The aim of both of these initiatives is to increase the ‘friction’, or relative difficulty, in massively monitoring chat and web-based communications. However, it is important to recognize that neither initiative can be considered a perfect solution to surveillance.

In the case of WhatsApp and Open Whisper Systems, end to end encryption does not fix the broader problems of mobile security: if an adversary can take control of a mobile device, or has a way of capturing text that is typed into or that is displayed on the screen when you’re using WhatsApp, then any message sent or received by the device could be susceptible to surveillance. However, there is no evidence that any government agency in the world has monitored, or is currently capable of monitoring, millions or billions of devices simultaneously. There is evidence, however, of government agencies aggressively trying to monitor the servers and Internet infrastructure that applications like WhatsApp use in delivering messages between mobile devices.

Moreover, it’s unclear what Facebook’s or WhatsApp’s reaction would be if a government agency tried to force the delivery of a cryptographically broken or weakened version of WhatsApp to particular subscribers using orders issued by American, European, or Canadian courts.

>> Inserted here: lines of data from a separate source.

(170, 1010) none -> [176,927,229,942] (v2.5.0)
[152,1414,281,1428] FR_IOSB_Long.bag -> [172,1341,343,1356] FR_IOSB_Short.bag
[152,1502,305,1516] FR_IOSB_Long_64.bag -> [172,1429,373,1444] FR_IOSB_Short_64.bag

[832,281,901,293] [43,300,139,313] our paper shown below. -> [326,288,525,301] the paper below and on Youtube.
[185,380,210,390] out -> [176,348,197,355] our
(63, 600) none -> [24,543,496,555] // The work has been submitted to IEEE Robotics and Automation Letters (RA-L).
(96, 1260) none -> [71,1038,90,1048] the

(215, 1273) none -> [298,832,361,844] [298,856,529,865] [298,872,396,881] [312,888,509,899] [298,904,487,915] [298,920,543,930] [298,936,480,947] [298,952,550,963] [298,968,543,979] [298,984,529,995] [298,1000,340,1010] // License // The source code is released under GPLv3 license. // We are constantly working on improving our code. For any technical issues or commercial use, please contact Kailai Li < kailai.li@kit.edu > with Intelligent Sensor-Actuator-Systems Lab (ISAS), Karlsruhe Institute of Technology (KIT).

And, even if the companies in question fought back, what would they do if they lost the court case?

Similarly, the ‘Let’s Encrypt’ initiative relies on a mode of securing the Internet that is potentially susceptible to state interference. Governments or parties affiliated with governments have had certificates falsely issued in order to monitor communications between client devices (e.g. smartphones) and servers (e.g. Gmail). Moreover, professional developers have misconfigured commerce backends to the effect of not checking whether the certificate used to encrypt a communication belong to the right organization (i.e. not checking that the certificate used to communicate with Paypal actually belongs to Paypal). There are other issues with SSL, including a poor revocation checking mechanism, historical challenges in configuring it properly, and more. Some of these issues may be defrayed by the ‘Let’s Encrypt’ initiative because of the members’  efforts to work with the Decentralized SSL Observatory, scans.io, and Google’s Certificate Authority logs, but the initiative — and the proposals accompanying it — is not a panacea for all of the world’s online encryption problems. But it will hopefully make it more difficult for global-scale surveillance that is largely predicated on monitoring unencrypted communications between servers and clients.

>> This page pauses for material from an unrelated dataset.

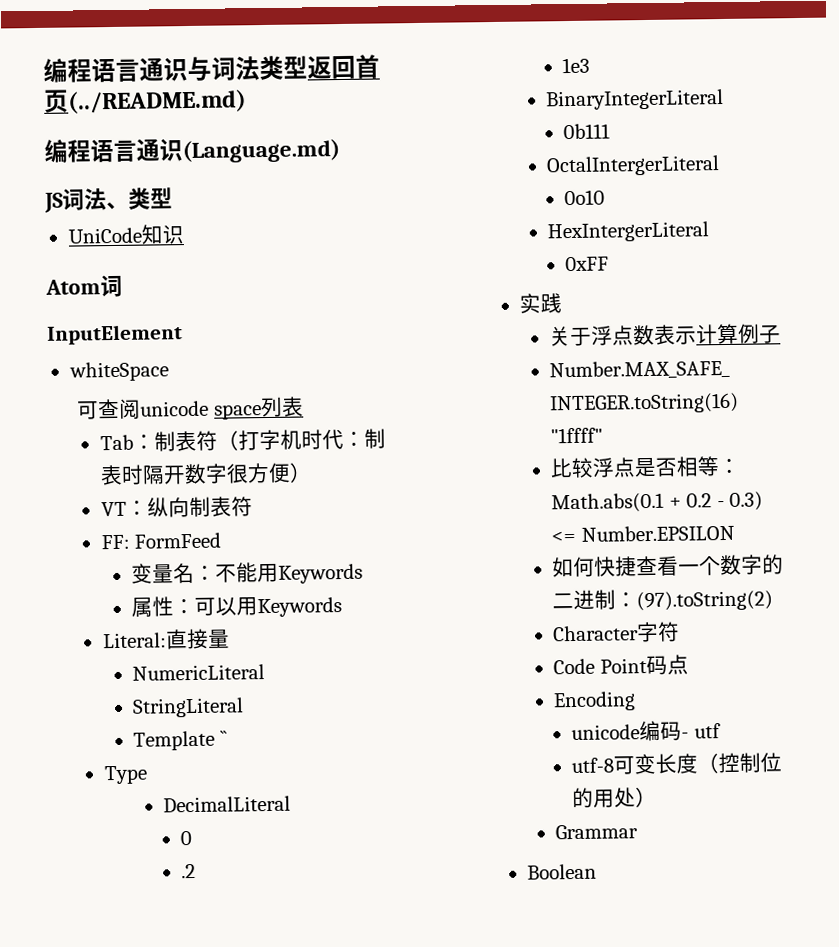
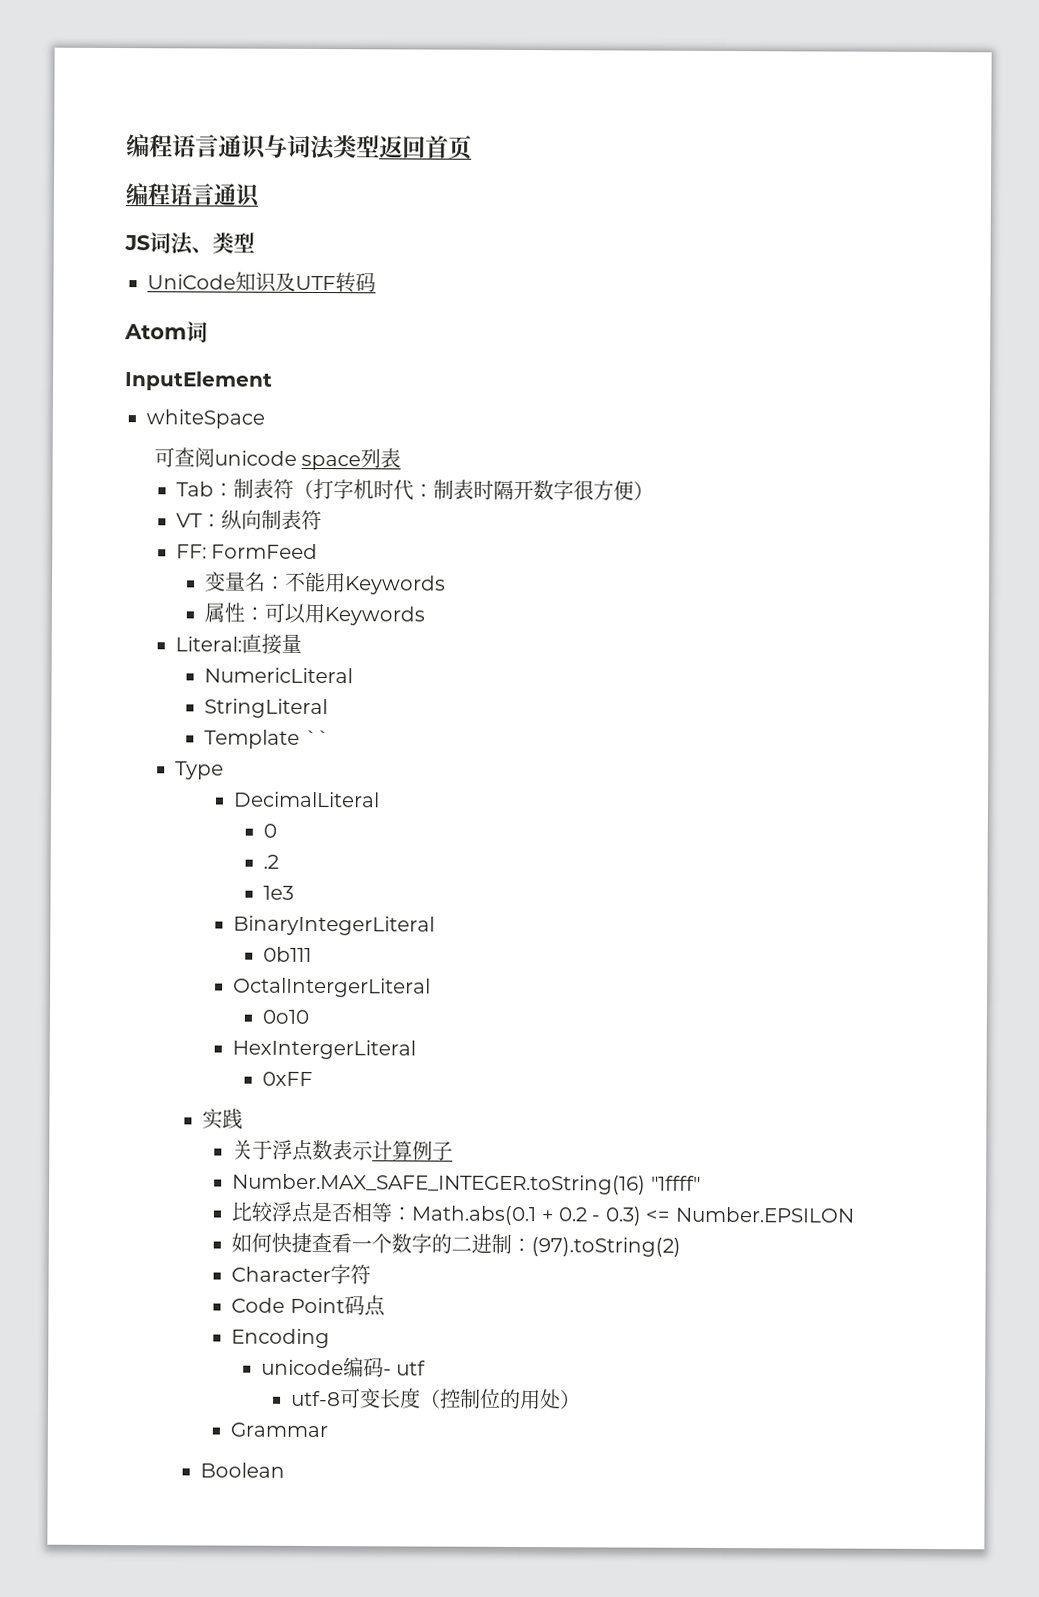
[67,89,247,114] [44,138,340,164] (../README.md) // 编程语言通识(Language.md) -> [125,183,261,208] // 编程语言通识
(184, 235) none -> [275,272,376,294] 及UTF转码

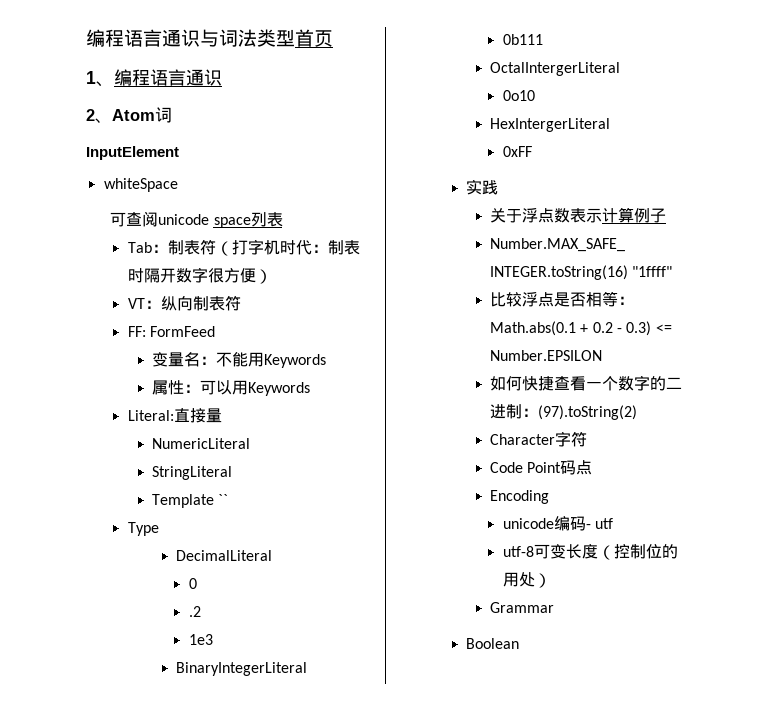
[379,135,426,159] 返回 -> (295, 38) none
(472, 147) none -> [86,71,114,87] 1、
[124,232,255,256] [147,271,376,294] JS词法、类型 // UniCode知识及UTF转码 // -> [86,109,112,123] 2、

Edward Snowden was deeply concerned that the documents he brought to light would be treated with indifference and that nothing would change despite the documents’ presence in the public record. While people may be interested in having more secure, and more private, communications following his revelations those interests are not necessarily translated into an ability for people to secure their communications. And the position that people must either embark on elaborate training regimes to communicate securely or just not say sensitive things, or visit sensitive places, online simply will not work: information security needs to work with at least some of the tools that people are using in their daily lives while developing new and secure ones. It doesn’t make sense to just abandon the public to their own devices while the ‘professionals’ use hard-to-use ’secured’ systems amongst themselves.

The work of WhatsApp, Facebook, Open Whisper Systems, the Electronic Frontier Foundation, and that other members of the ‘Let’s Encrypt’ initiative can massively reduce the challenges people face when trying to communicate more responsibly. And the initiatives demonstrate how the cryptographic and communications landscape is shifting in the wake of Snowden’s revelations concerning the reality of global-scale surveillance. While encryption was ultimately thrown out of the original design specifications for the Internet it’s great to see that cryptography is starting to get bolted onto the existing Internet in earnest.